A North Korean official who was reported to be in a labour camp attended a weekend concert alongside Kim Jong-un, state media said.
Last Friday, Kim Yong-chol was widely reported to have been sent to a re-education camp as punishment.
North Korean media showed him apparently at a musical performance with other officials.
A list of attendees identified him as present, though a picture showed his face partly obscured by his hands.
Kim Yong-chol, a former spymaster, has been described as the North Korean leader’s right-hand man.
He travelled to the US in January to prepare for the second summit meeting between Mr Kim and President Trump, which was held in Vietnam.

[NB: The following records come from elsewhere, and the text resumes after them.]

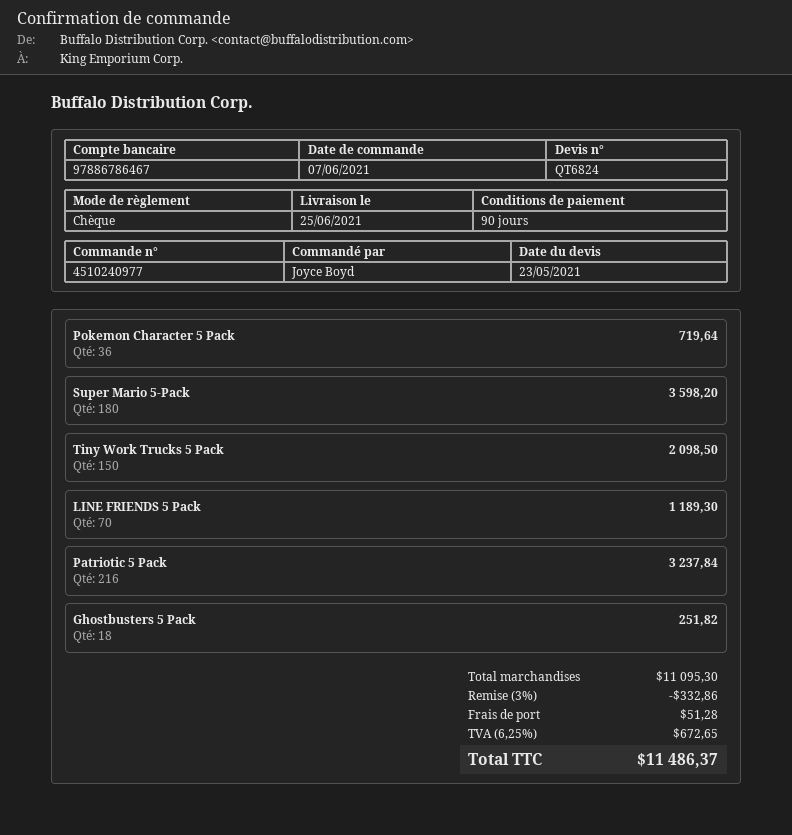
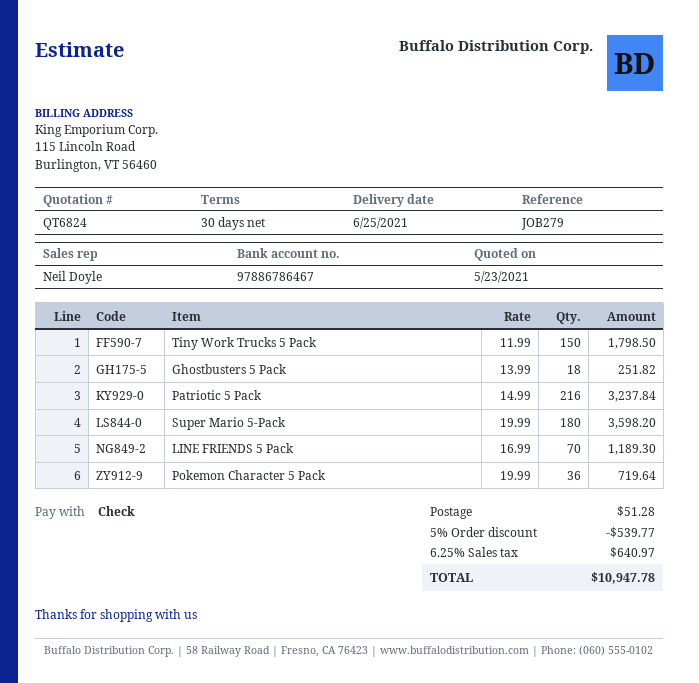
payment terms: 90 days -> 30 days
Tiny Work Trucks 5 Pack: 150 for 2098.50 -> 150 for 1798.50
discount: 3% = 332.86 -> 5% = 539.77
tax: 6.25% = 672.65 -> 6.25% = 640.97
total: 11486.37 -> 10947.78

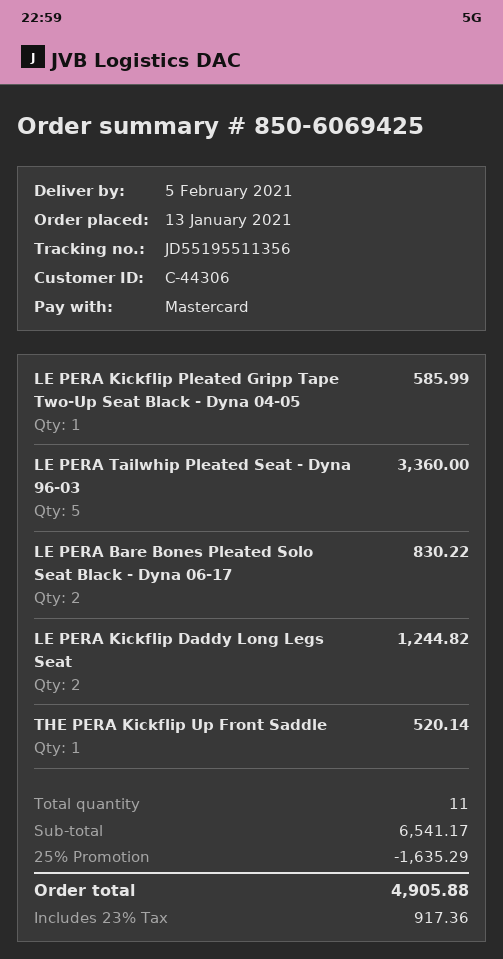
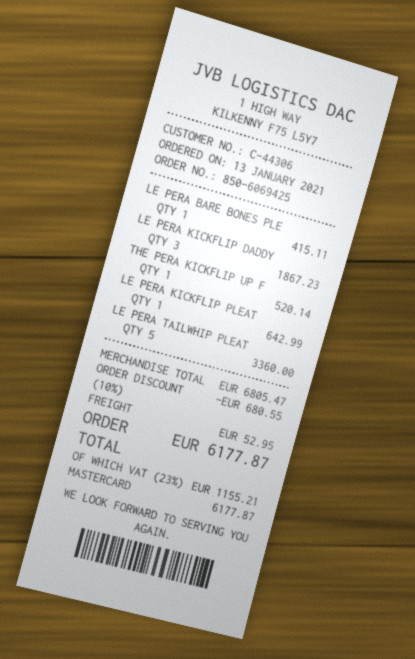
LE PERA Kickflip Pleated Gripp Tape Two-Up Seat Black - Dyna 04-05: 1 for 585.99 -> 1 for 642.99
LE PERA Bare Bones Pleated Solo Seat Black - Dyna 06-17: 2 for 830.22 -> 1 for 415.11
LE PERA Kickflip Daddy Long Legs Seat: 2 for 1244.82 -> 3 for 1867.23
subtotal: 6541.17 -> 6805.47
discount: 25% = 1635.29 -> 10% = 680.55
shipping: none -> 52.95
tax: 23% = 917.36 -> 23% = 1155.21
total: 4905.88 -> 6177.87

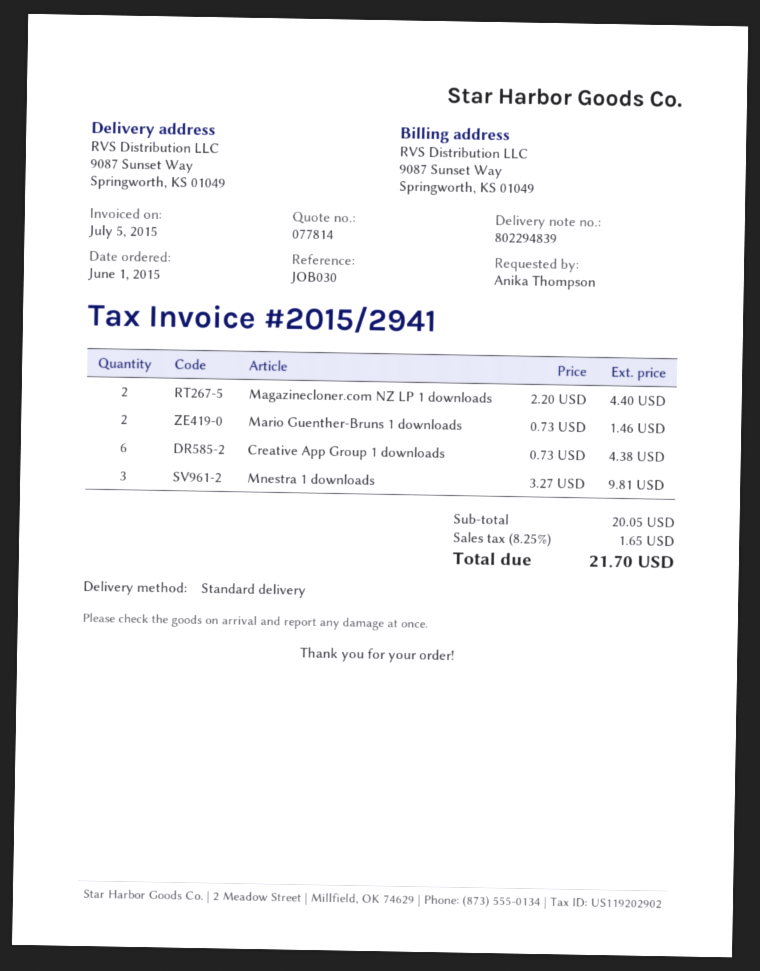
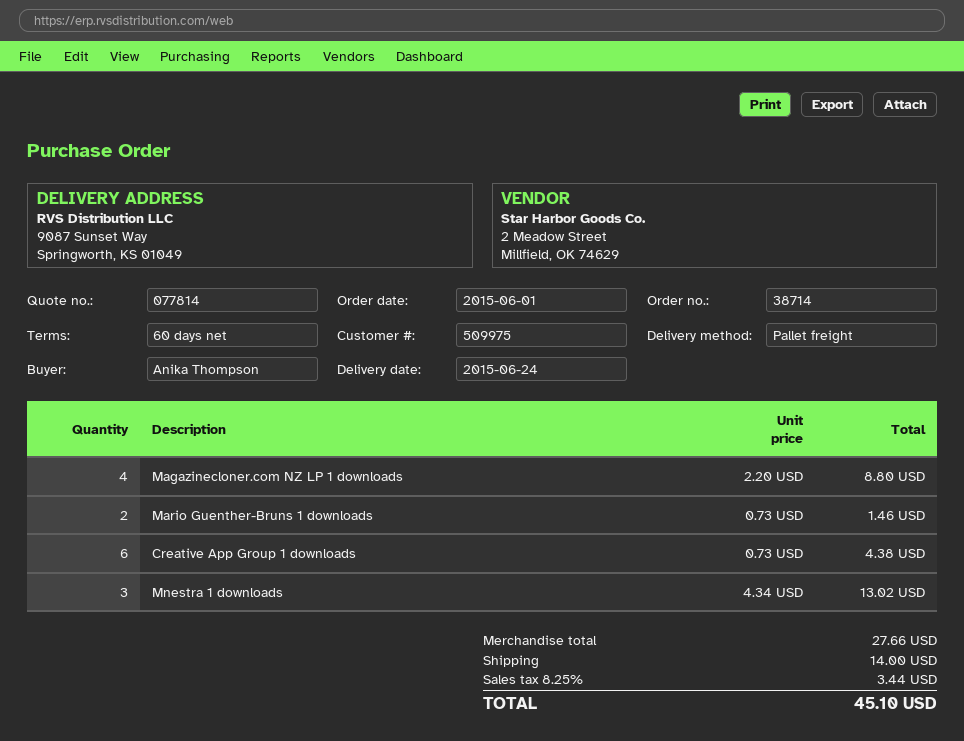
shipping method: standard -> pallet freight
Magazinecloner.com NZ LP 1 downloads: 2 x 2.20 = 4.40 -> 4 x 2.20 = 8.80
Mnestra 1 downloads: 3 x 3.27 = 9.81 -> 3 x 4.34 = 13.02
subtotal: 20.05 -> 27.66
shipping: none -> 14.00
tax: 8.25% = 1.65 -> 8.25% = 3.44
total: 21.70 -> 45.10

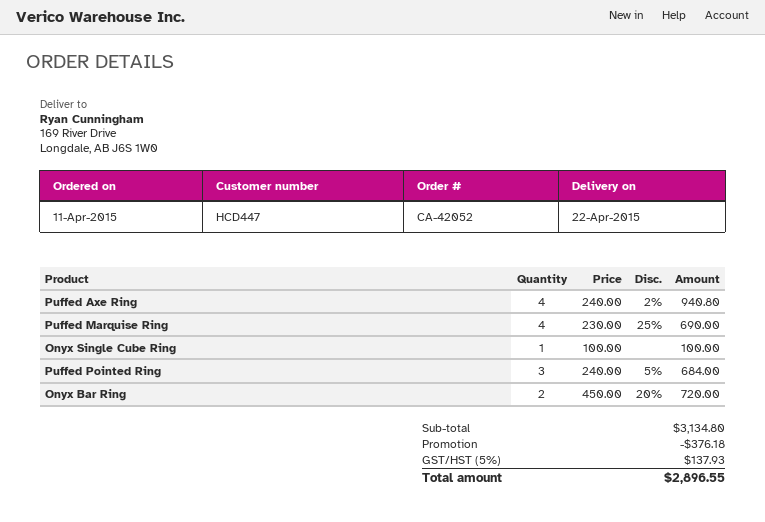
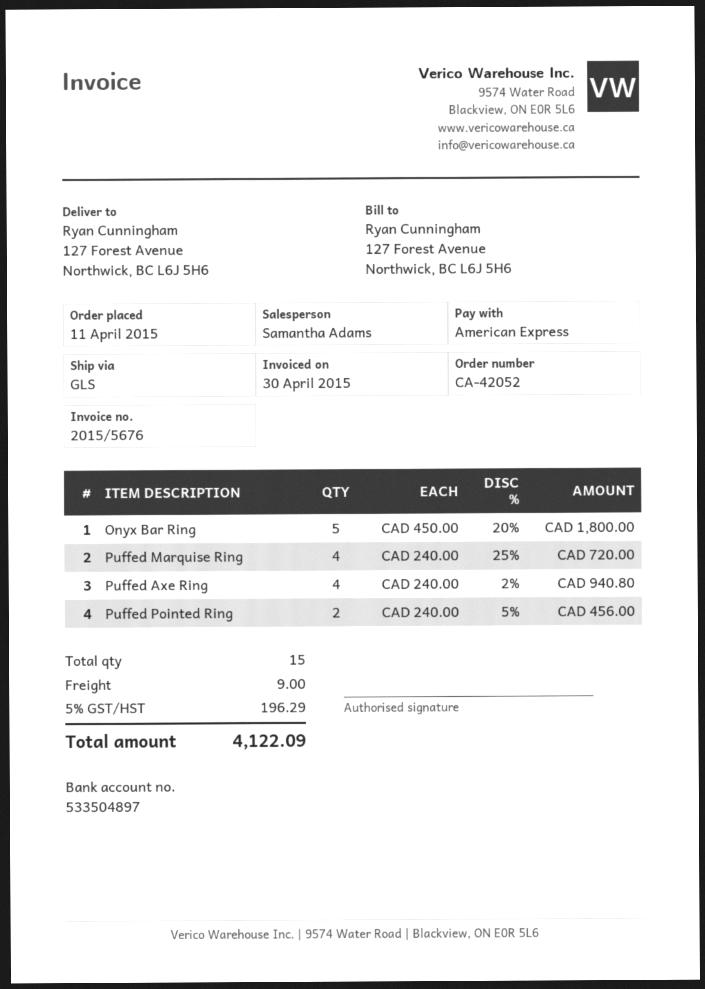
ship to: 169 River Drive, Longdale, AB J6S 1W0 -> 127 Forest Avenue, Northwick, BC L6J 5H6
Puffed Marquise Ring: 4 x 230.00 - 25% = 690.00 -> 4 x 240.00 - 25% = 720.00
Onyx Single Cube Ring: 1 x 100.00 = 100.00 -> none
Puffed Pointed Ring: 3 x 240.00 - 5% = 684.00 -> 2 x 240.00 - 5% = 456.00
Onyx Bar Ring: 2 x 450.00 - 20% = 720.00 -> 5 x 450.00 - 20% = 1800.00
discount: 376.18 -> none
shipping: none -> 9.00
tax: 5% = 137.93 -> 5% = 196.29
total: 2896.55 -> 4122.09

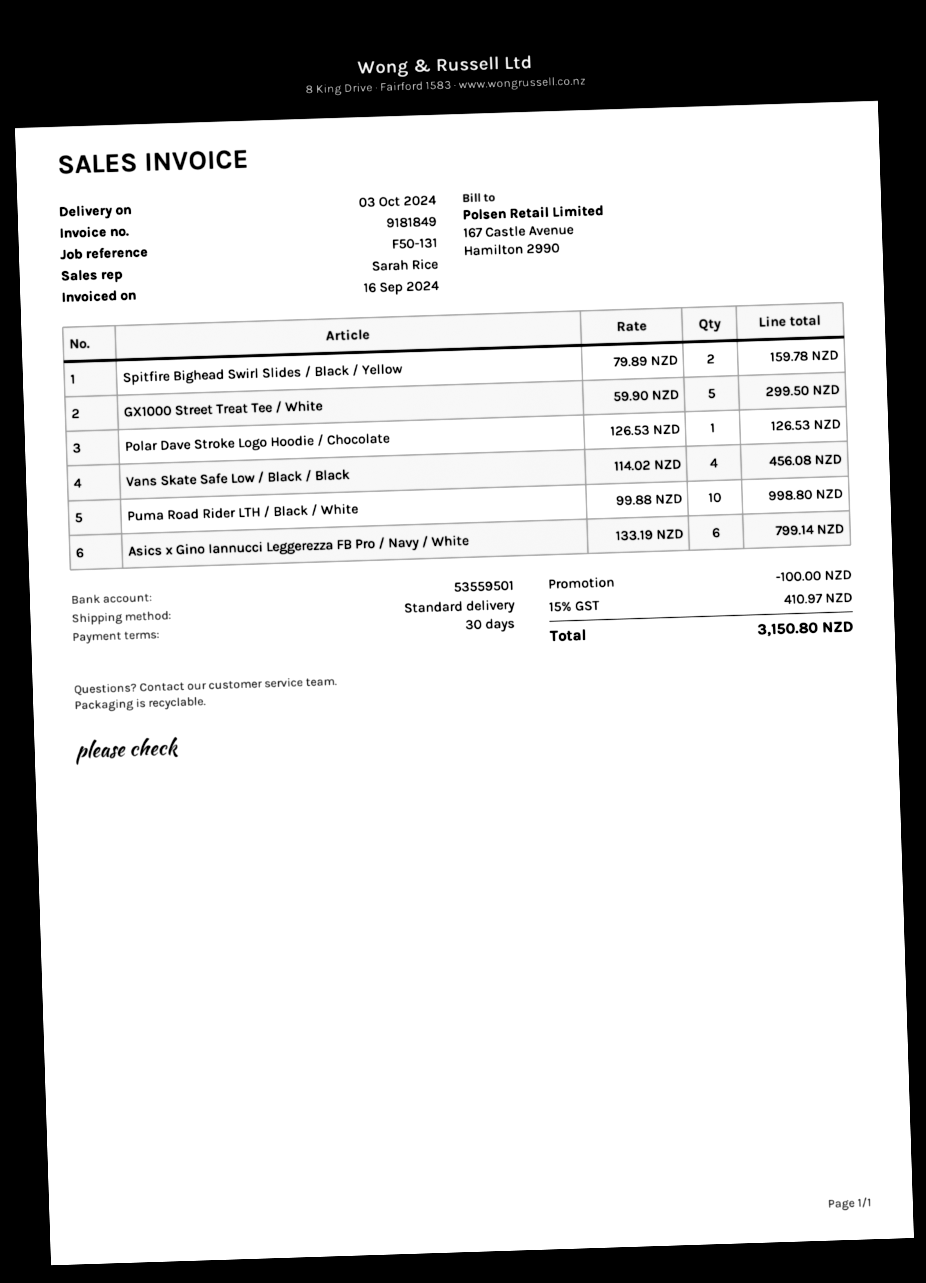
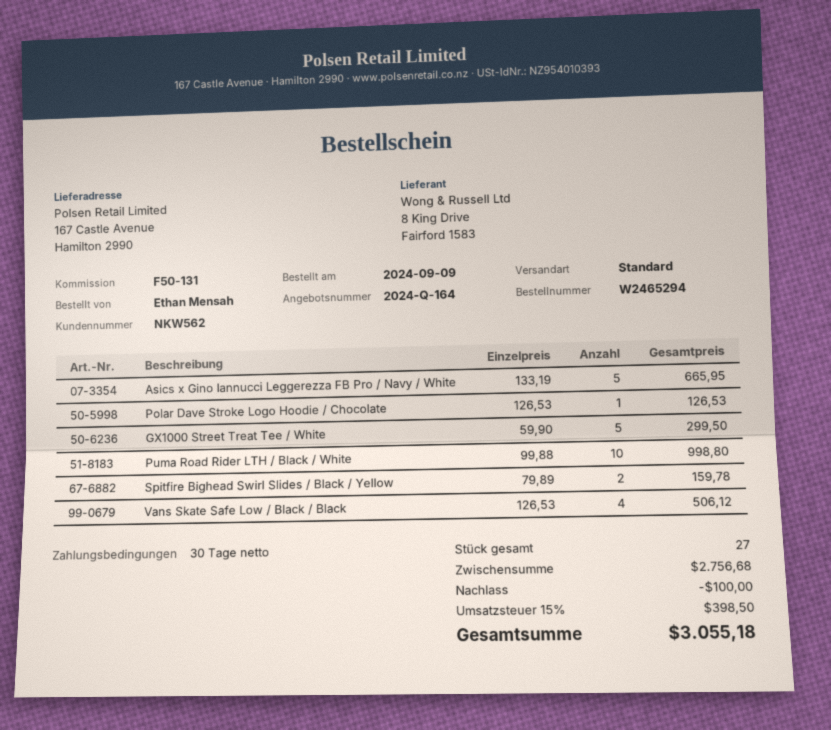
Vans Skate Safe Low / Black / Black: 4 x 114.02 = 456.08 -> 4 x 126.53 = 506.12
Asics x Gino Iannucci Leggerezza FB Pro / Navy / White: 6 x 133.19 = 799.14 -> 5 x 133.19 = 665.95
tax: 15% = 410.97 -> 15% = 398.50
total: 3150.80 -> 3055.18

Friday’s reports that Kim Yong-chol had disappeared began with an anonymous source quoted in a South Korean newspaper. The paper also said that Kim Hyok-chol, a former North Korean envoy to the US, had been executed at an airport in Pyongyang.
Kim Hyok-chol was another key figure in talks ahead of the US-North Korea summit held in February.
Though he was not among the attendees listed for Sunday’s event, state media have not yet reported any execution or punishment so his whereabouts remain unclear.
Was Kim Yong-chol really sent to a labour camp?
Kim Yong-chol’s reported attendance at Sunday’s concert does not guarantee that he was not blamed or punished for the collapse of the Vietnam talks.
“I wouldn’t be surprised if he was demoted,” North Korea expert Andrei Lankov of Seoul’s Kookmin University told the BBC. “But he was seen quite alive on Sunday and that means he is still in a position of power.
“Had he been in prison or in a labour camp, he would never have been allowed to be seen at an event like this.”
Asked if there was any doubt over the state media account, Mr Lankov replied: “He was pictured at the official photo, he was mentioned by the KCNA (Korean Central News Agency). They have no reason to engage in complicated charades.”
It can be difficult to verify reports that high-ranking North Koreans have fallen from favour and been purged or executed – and such claims often prove inaccurate.
South Korean media and the government in Seoul have alleged purges in the past, only for the individuals to turn up alive and still alongside Kim Jong-un.
Singer Hyon Song-wol is a prominent example. In 2013 she was alleged to have been shot in a “hail of machine gun fire while members of her orchestra looked on”.
In 2018 though, the singer appeared in Seoul leading a visiting North Korean delegation ahead of the Winter Olympics.